FCA reveals U.S. state, federal probes on diesel emissions

DETROIT — Fiat Chrysler Automobiles has received subpoenas from U.S. federal and state authorities, including the Securities and Exchange Commission, related to alleged excess diesel emissions by some of its vehicles, the automaker revealed in a filing with the SEC on Tuesday.

On the diesel emissions issue, FCA said it has “received various inquiries, subpoenas and requests for information from a number of governmental authorities, including the U.S. Department of Justice, the SEC and several states’ attorneys general. We are investigating these matters and we intend to cooperate with all valid governmental requests,” FCA said in its annual report.

Earlier this month, a person briefed on the matter said the Justice Department has been involved in the matter for more than six months after getting a referral from the Environmental Protection Agency in July. Involvement by the SEC and state attorneys general has not been previously disclosed.

FCA said Jan. 12 that the Justice Department was investigating the matter.

The same day, FCA CEO Sergio Marchionne rejected the allegations, saying there was no wrongdoing and the company never attempted to create software to cheat emissions rules by detecting when the vehicle was in test mode.

He called the allegations “unadulterated hogwash.”

FCA in its annual report said it is not able to predict the outcome of the investigations, but disclosed that “the resolution of these matters could have a material adverse effect on our financial position, results of operations or cash flows and may adversely affect our reputation with consumers, which may negatively impact demand for our vehicles.”

In January, the EPA said the maximum possible fine against FCA could be $4.6 billion.

FCA also is facing scrutiny of its emissions compliance from European regulators. The French government said earlier this month that its Consumer Protection Agency had asked a prosecutor to investigate FCA’s diesel vehicles.

FCA in its annual report said government and regulatory scrutiny “is expected to remain high.”

The focus FCA top management must pay to regulatory intervention “may divert attention from other key aspects of our business plan” and may require more recalls of vehicles.

Last July, FCA confirmed that the SEC and the Justice Department is investigating its U.S. vehicle sales reporting.
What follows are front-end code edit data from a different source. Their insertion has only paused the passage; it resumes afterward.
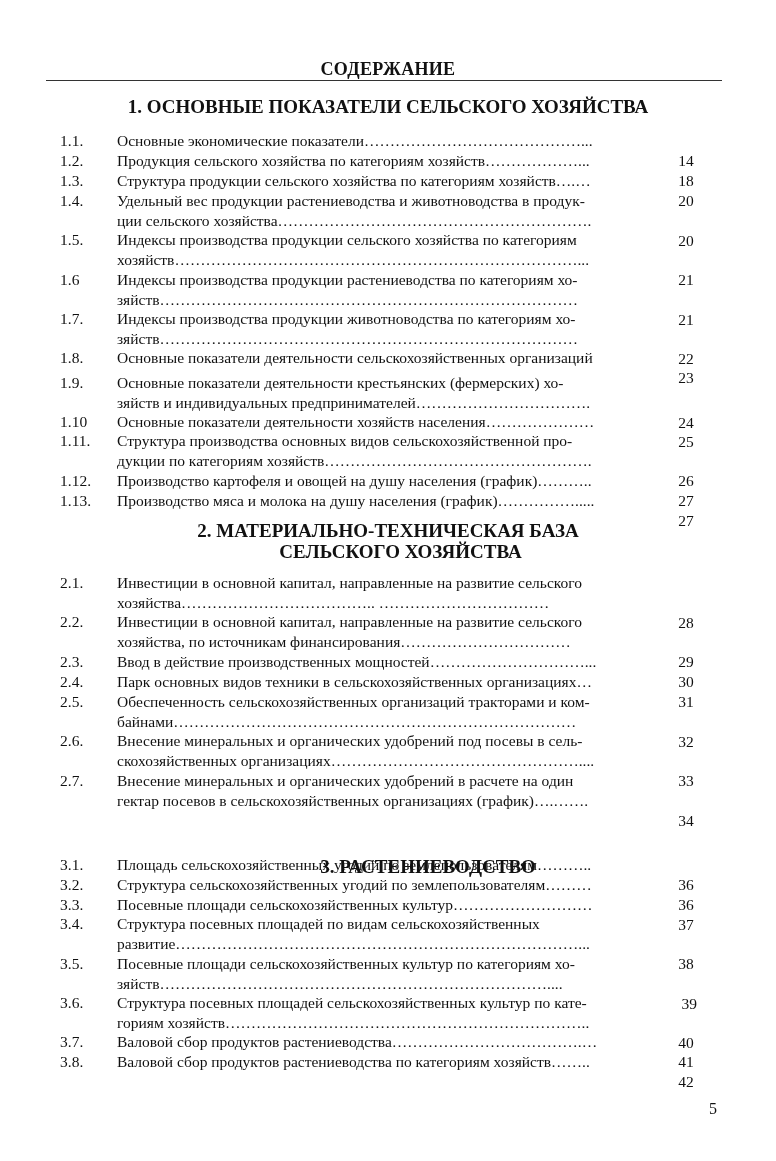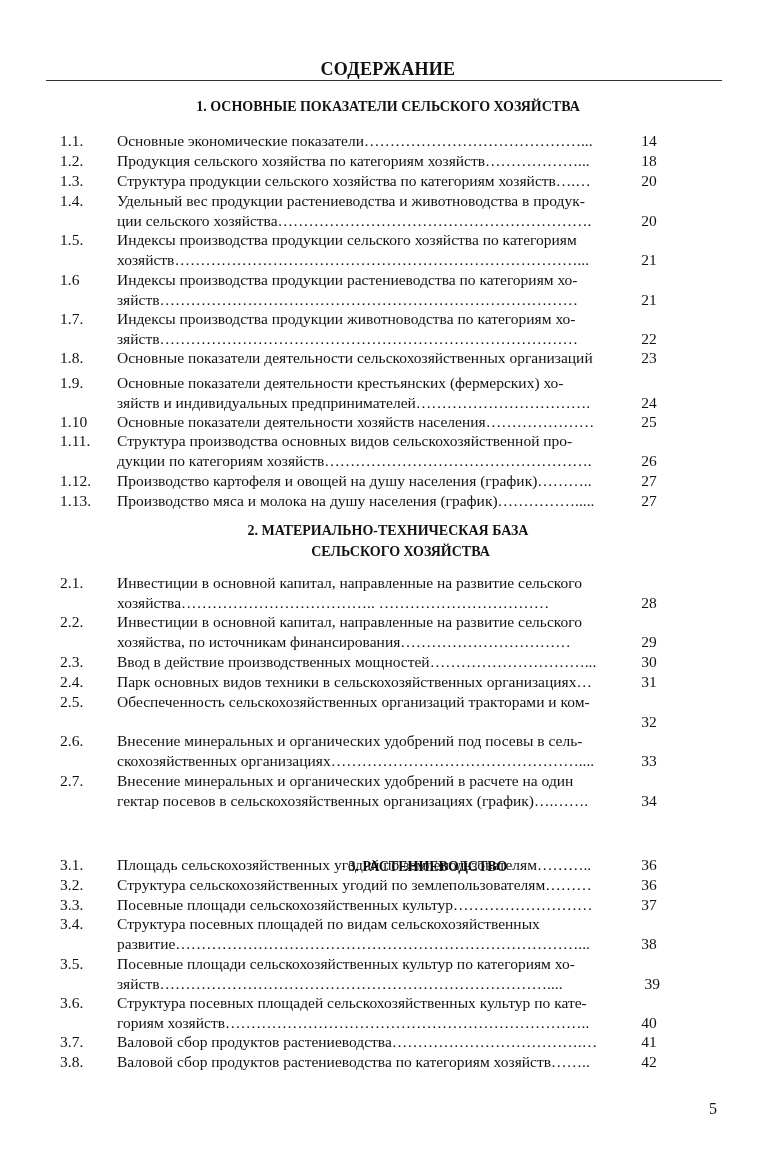--- a/index.html
+++ b/index.html
@@ -12,27 +12,27 @@
       position: absolute; top: 58px; left: 0; width: 776px; text-align: center;
       font-weight: bold; font-size: 19px; letter-spacing: 0.3px;
       transform: scaleX(0.95);
     }
     .title-rule {
       position: absolute; top: 80px; left: 46px; width: 676px; height: 0;
       border-top: 1.3px solid #333;
     }
     .section-heading {
       position: absolute; left: 0; width: 776px; text-align: center;
-      font-weight: bold; font-size: 14px; line-height: 21px;
+      font-weight: bold; font-size: 19px; line-height: 21px;
     }
     .entry { position: absolute; left: 0; width: 776px; font-size: 15.5px; line-height: 19.5px; }
     .entry .num { position: absolute; left: 60px; width: 44px; text-align: left; }
     .entry .text { position: absolute; left: 117px; width: 527px; text-align: justify; }
     .entry .text .line { display: block; white-space: nowrap; overflow: hidden; }
-    .entry .page-no { position: absolute; left: 638px; width: 22px; text-align: center; }
+    .entry .page-no { position: absolute; left: 675px; width: 22px; text-align: center; margin-top: 20px; }
     .page-number { position: absolute; top: 1100px; left: 709px; font-size: 16px; }
   </style>
 </head>
 <body>
 
 <div class="page">
 
   <div class="main-title">СОДЕРЖАНИЕ</div>
   <div class="title-rule"></div>
 
@@ -171,20 +171,21 @@
         <span class="num">2.4.</span>
         <span class="text">
           <span class="line">Парк основных видов техники в сельскохозяйственных организациях…</span>
         </span>
         <span class="page-no">31</span>
       </div>
       <div class="entry" style="top: 692px;">
         <span class="num">2.5.</span>
         <span class="text">
           <span class="line">Обеспеченность сельскохозяйственных организаций тракторами и ком-</span>
+          <span class="line">байнами……………………………………………………………………</span>
         </span>
         <span class="page-no" style="top: 19.5px;">32</span>
       </div>
       <div class="entry" style="top: 731px;">
         <span class="num">2.6.</span>
         <span class="text">
           <span class="line">Внесение минеральных и органических удобрений под посевы в сель-</span>
           <span class="line">скохозяйственных организациях…………………………………………....</span>
         </span>
         <span class="page-no" style="top: 19.5px;">33</span>

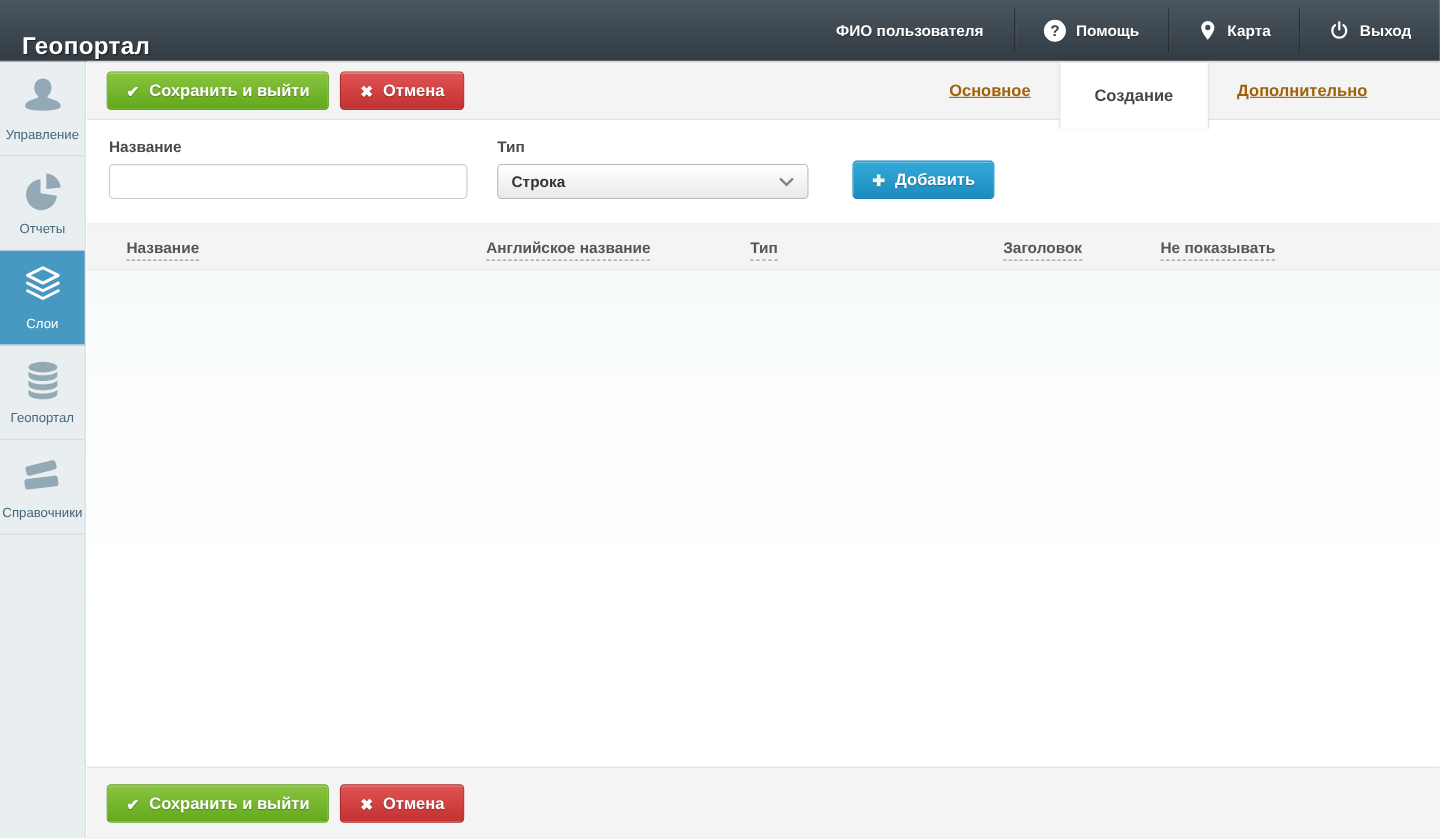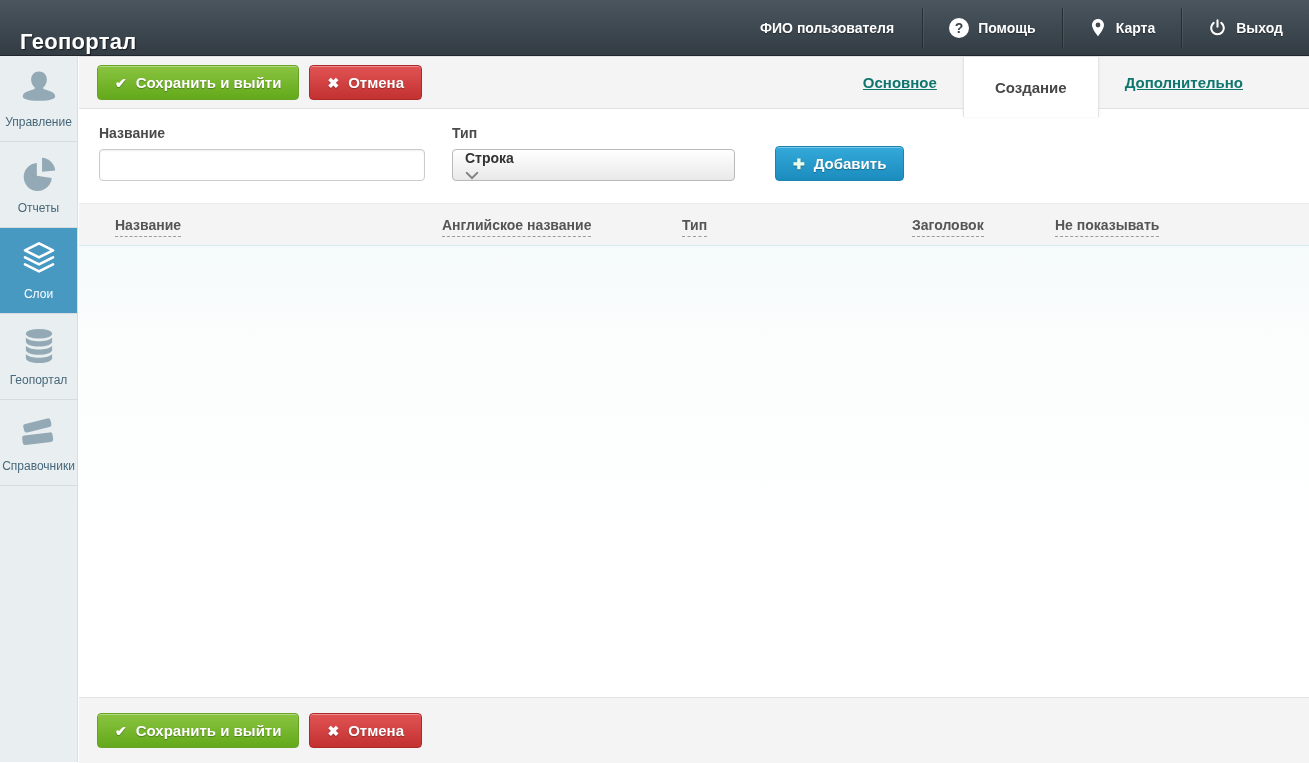--- a/index.html
+++ b/index.html
@@ -73,21 +73,21 @@
     box-shadow:inset 0 1px 0 rgba(255,255,255,.35);
   }
   .btn .bico { font-size:14px; }
   .btn-green { background:linear-gradient(180deg,#8ac440,#63a91b); border-color:#67a426; }
   .btn-red   { background:linear-gradient(180deg,#e15353,#c33131); border-color:#ae2a2a; margin-left:10px; }
   .btn-blue  { background:linear-gradient(180deg,#33a9da,#1b8cbd); border-color:#1a83b3; }
   .btn-blue .bico { color:#eafbe7; }
 
   .tabs { margin-left:auto; display:flex; align-items:center; height:100%; padding-right:40px; }
   .tab-link {
-    color:#0f766e; font-weight:bold; font-size:15px; text-decoration:underline;
+    color:#a16207; font-weight:bold; font-size:15px; text-decoration:underline;
     padding:0 26px; cursor:pointer; white-space:nowrap;text-align:center;
   }
   .tab-active {
     background:#fff; height:60px; margin-bottom:-7px; align-self:flex-start;
     display:flex; align-items:center; padding:0 31px; color:#474747; font-weight:bold;
     font-size:15px; border-left:1px solid #e3e3e3; border-right:1px solid #e3e3e3;
     box-shadow:0 0 3px rgba(0,0,0,.06); cursor:default; white-space:nowrap;
   }
 
   
@@ -96,24 +96,23 @@
   .flabel { font-size:14px; font-weight:bold; color:#4a4a4a; margin-bottom:8px; }
   .tinput {
     width:326px; height:32px; border:1px solid #ccc; border-radius:4px;
     padding:0 10px; font-size:14px; font-family:"Liberation Sans",sans-serif;
     box-shadow:inset 0 1px 2px rgba(0,0,0,.07); outline:none; background:#fff;
   }
   .fgroup.type-group { margin-left:27px; }
   .fselect {
     width:283px; height:32px; border:1px solid #b9b9b9; border-radius:4px;
     background:linear-gradient(180deg,#ffffff,#e9e9e9);
-    display:flex; align-items:flex-start; justify-content:space-between;
+    display:flex; align-items:center; justify-content:space-between;
     padding:0 12px; font-size:14px; font-weight:bold; color:#333; cursor:pointer;
     box-shadow:inset 0 1px 0 #fff;
-    flex-direction:column;
   }
   .fselect svg { width:14px; height:9px; }
   .add-btn-wrap { margin-left:40px; padding-bottom:0; }
 
   
   .grid-head {
     margin-top:8px; background:#f4f4f4; height:43px;
     border-top:1px solid #ededed; border-bottom:1px solid #d9eaf2;
     display:flex; align-items:center; font-size:14px; font-weight:bold; color:#555;
   }

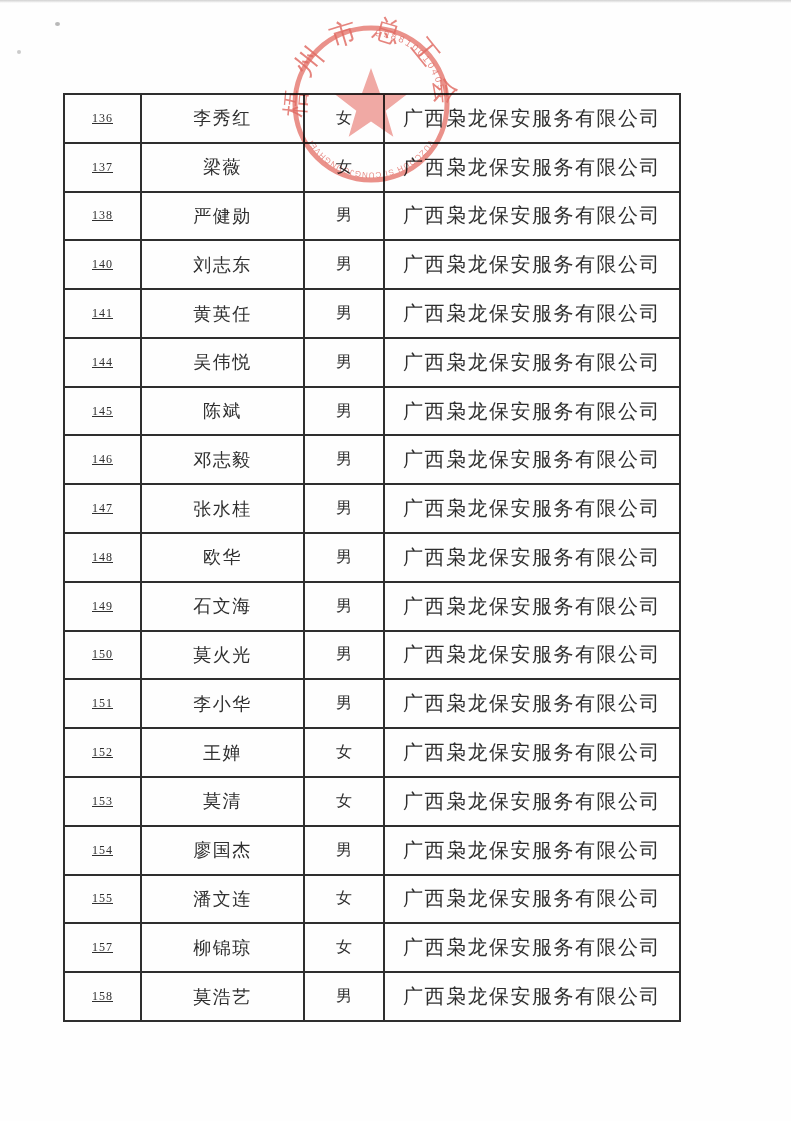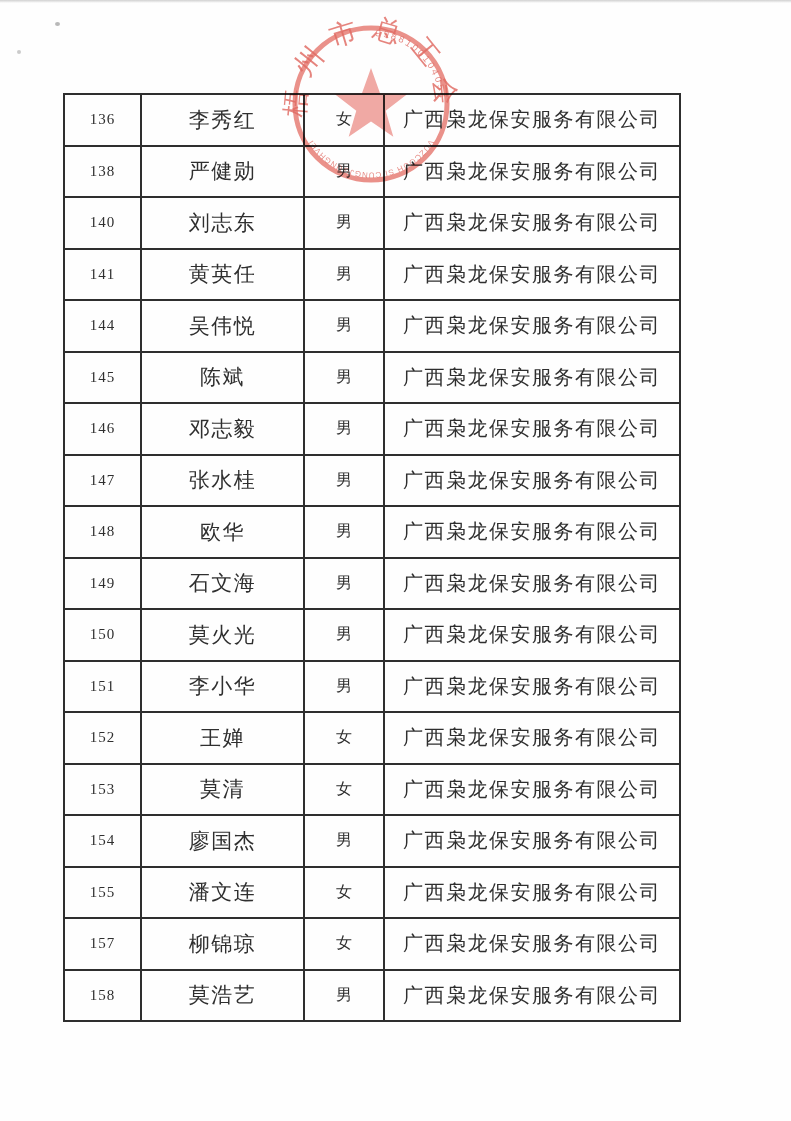--- a/index.html
+++ b/index.html
@@ -37,22 +37,22 @@
   }
   table.roster td {
     border: 2px solid #2e2e2e;
     text-align: center;
     vertical-align: middle;
     color: #2f2f2f;
     padding: 0;
     overflow: hidden;
     white-space: nowrap;
   }
-  td.col-no      { width: 75px;  font-size: 15px; letter-spacing: 1px; }
-  td.col-name    { width: 161px; font-size: 21px; letter-spacing: 1.5px; }
+  td.col-no      { width: 75px;  font-size: 12px; letter-spacing: 1px; text-decoration: underline; }
+  td.col-name    { width: 161px; font-size: 18px; letter-spacing: 1.5px; }
   td.col-gender  { width: 78px;  font-size: 16px; }
   td.col-company { width: 294px; font-size: 20px; letter-spacing: 1.5px; }
 
   .stamp {
     position: absolute;
     left: 269px;
     top: 0px;
     width: 206px;
     height: 208px;
     mix-blend-mode: multiply;
@@ -73,20 +73,26 @@
 
   <table class="roster">
     <tbody>
         <tr>
           <td class="col-no">136</td>
           <td class="col-name">李秀红</td>
           <td class="col-gender">女</td>
           <td class="col-company">广西枭龙保安服务有限公司</td>
         </tr>
         <tr>
+          <td class="col-no">137</td>
+          <td class="col-name">梁薇</td>
+          <td class="col-gender">女</td>
+          <td class="col-company">广西枭龙保安服务有限公司</td>
+        </tr>
+        <tr>
           <td class="col-no">138</td>
           <td class="col-name">严健勋</td>
           <td class="col-gender">男</td>
           <td class="col-company">广西枭龙保安服务有限公司</td>
         </tr>
         <tr>
           <td class="col-no">140</td>
           <td class="col-name">刘志东</td>
           <td class="col-gender">男</td>
           <td class="col-company">广西枭龙保安服务有限公司</td>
Soon after that confirmation, FCA revised more than five years of monthly U.S. vehicle sales figures to reflect a new reporting method.

CEO pay

Separately within the filing, Marchionne collected about $12 million in total compensation last year, midway through what the CEO has billed as his final five-year plan for the company.

Marchionne received a salary of about $4 million and a bonus worth $7 million, according to the filing. He also received non-cash benefits, such as insurance premiums and tax services, worth about $1 million. The total pay package compares with about $11.1 million in 2015.

The CEO has been revamping Fiat Chrysler’s lineup by eliminating the Dodge Dart and Chrysler 200 passenger cars while investing in the profitable Jeep SUV line to eliminate net debt by the end of his plan in 2018. After that, Marchionne has said he intends to retire.

The compensation figures were reported in euros in an annual filing and converted to dollars at the average 2016 rate of about $1.11.

This year, Marchionne is due to receive a bonus of about $6.5 million based on the company’s 2016 performance, according to the filing.

For 2015, General Motors paid CEO Mary Barra $28.6 million and Ford Motor Co. paid CEO Mark Fields $18.6 million. The companies have yet to report compensation for their top executives for 2016.

Bloomberg contributed to this report.